Après la grève du drone: la raffinerie russe brûle dans le port de la mer Baltique

Après le drone frappant

La Russie est en fait l’un des plus grands exportateurs de pétrole au monde avec l’Arabie saoudite et les États-Unis. Mais depuis la guerre de l’Ukraine, les sanctions et les attaques contre les raffineries et les roulements à carburant ont créé les sociétés. Maintenant, l’Ukraine met à nouveau une aiguille sensible.

Selon les autorités, une raffinerie de pétrole grâce à une attaque de drones ukrainien a pris feu dans le port de Vust-Luga de la mer Baltique russe. Dix drones avaient été abattus au-dessus du port, le gouverneur de la région de Leningrad à Leningrad, qui entourait la ville de Saint-Pétersbourg, a écrit Alexander Drosdenko, sur Telegram. « Les débris d’un appareil de vol sans pilote sont devenus la cause d’un incendie au terminal Novatek », les pompiers et la protection des catastrophes sont en feu. Novatek est un producteur de pétrole et de gaz de fermeture du Kremlin qui, entre autres, exploite un système d’un milliard de dollars pour la production de gaz liquide (GNL) sur la péninsule arctique.

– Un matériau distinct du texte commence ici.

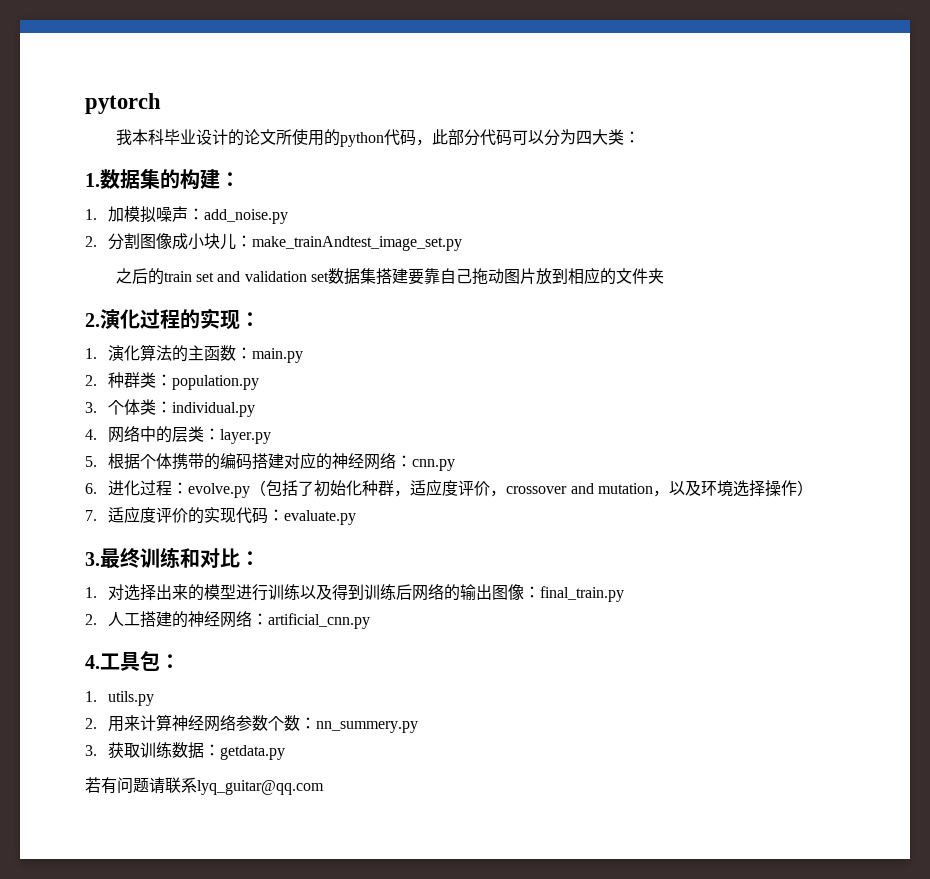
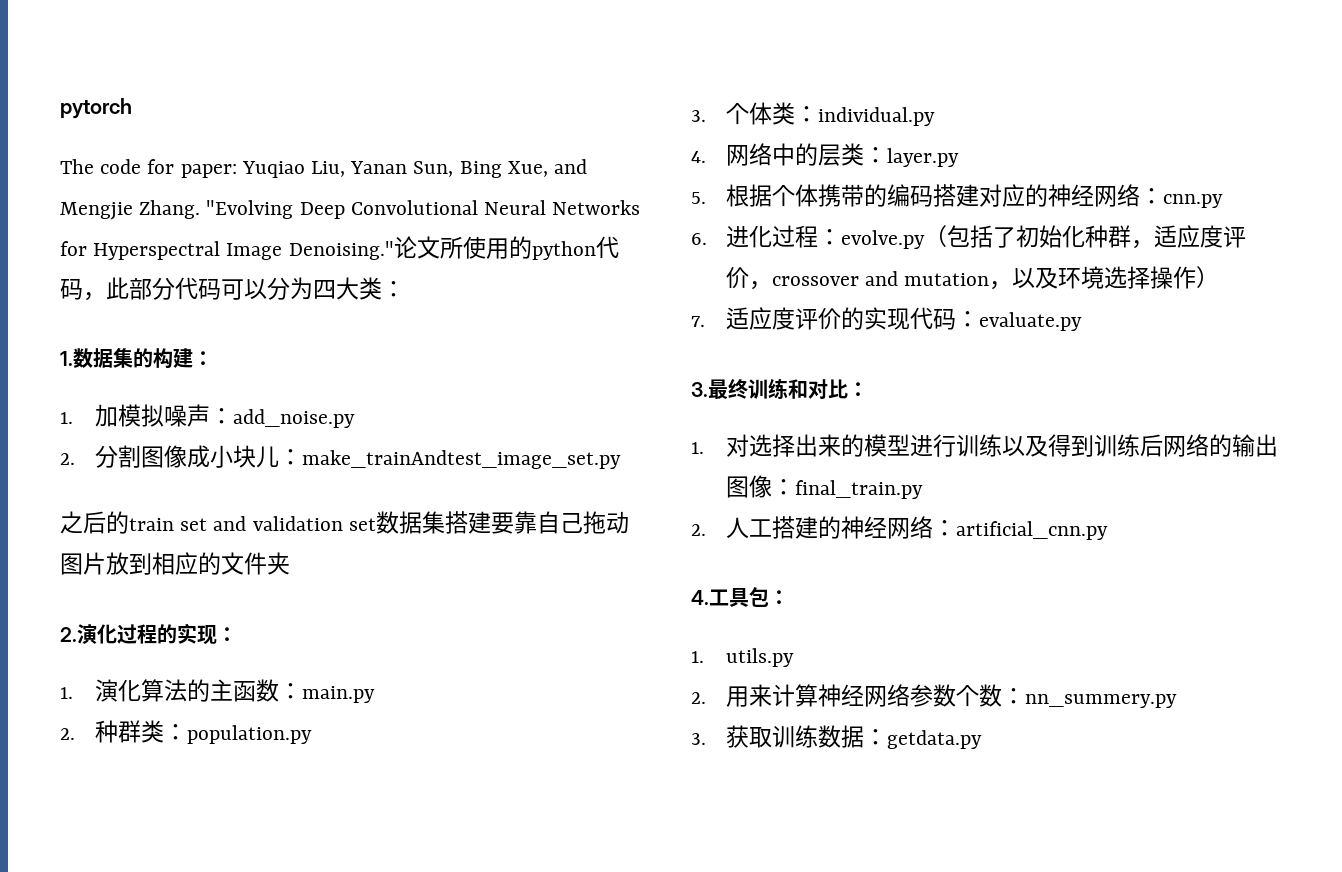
- 我本科毕业设计的论文所使用的python代码，此部分代码可以分为四大类：
+ The code for paper: Yuqiao Liu, Yanan Sun, Bing Xue, and Mengjie Zhang. "Evolving Deep Convolutional Neural Networks for Hyperspectral Image Denoising."论文所使用的python代码，此部分代码可以分为四大类：
- 若有问题请联系lyq_guitar@qq.com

Le terminal à UST-Luga convertit la capacite de gaz liquide en produits pétroliers tels que l’essence ou le kérosène, qui sont ensuite en partie exportés via la mer Baltique. L’essence en vol a également besoin de la Russie pour diriger sa guerre d’agression. Le terminal de la mer Baltique a donc été attaqué dans le passé.

La Russie est en fait l’un des plus grands exportateurs de pétrole au monde avec l’Arabie saoudite et les États-Unis. Depuis l’invasion de l’Ukraine, de nombreux pays occidentaux sanctionnent les sociétés russes. Et également des attaques ukrainiennes comme celle-ci sur les raffineries et les systèmes de carburant attirent également des sociétés telles que la raffinerie de Lukoil à Volgograd, Gazprom Nefts Facility in Omsk ou Rosneft in Tuapse. Afin de maintenir leurs ventes dans ces circonstances, les sociétés doivent augmenter leurs exportations de pétrole brut. Cependant, seule l’Inde, la Chine et la Turquie sont éligibles en tant qu’acheteurs. Malgré les sanctions, ils continuent d’acheter du pétrole brut russe et ont leurs propres raffineries.

Les sanctions et les attaques semblent désormais avoir un effet: les exportations de la Russie sur la voie maritime des produits pétroliers tels que le diesel ont chuté de dix pour cent l’année dernière. Selon les données d’exportation, l’ensemble des exportations russes de tous les produits correspondants tels que le chauffage, le diesel, le naphta et le kérosène étaient de 113,7 millions de tonnes l’année dernière. Il s’agit d’une baisse de 9,1% par rapport à 2023.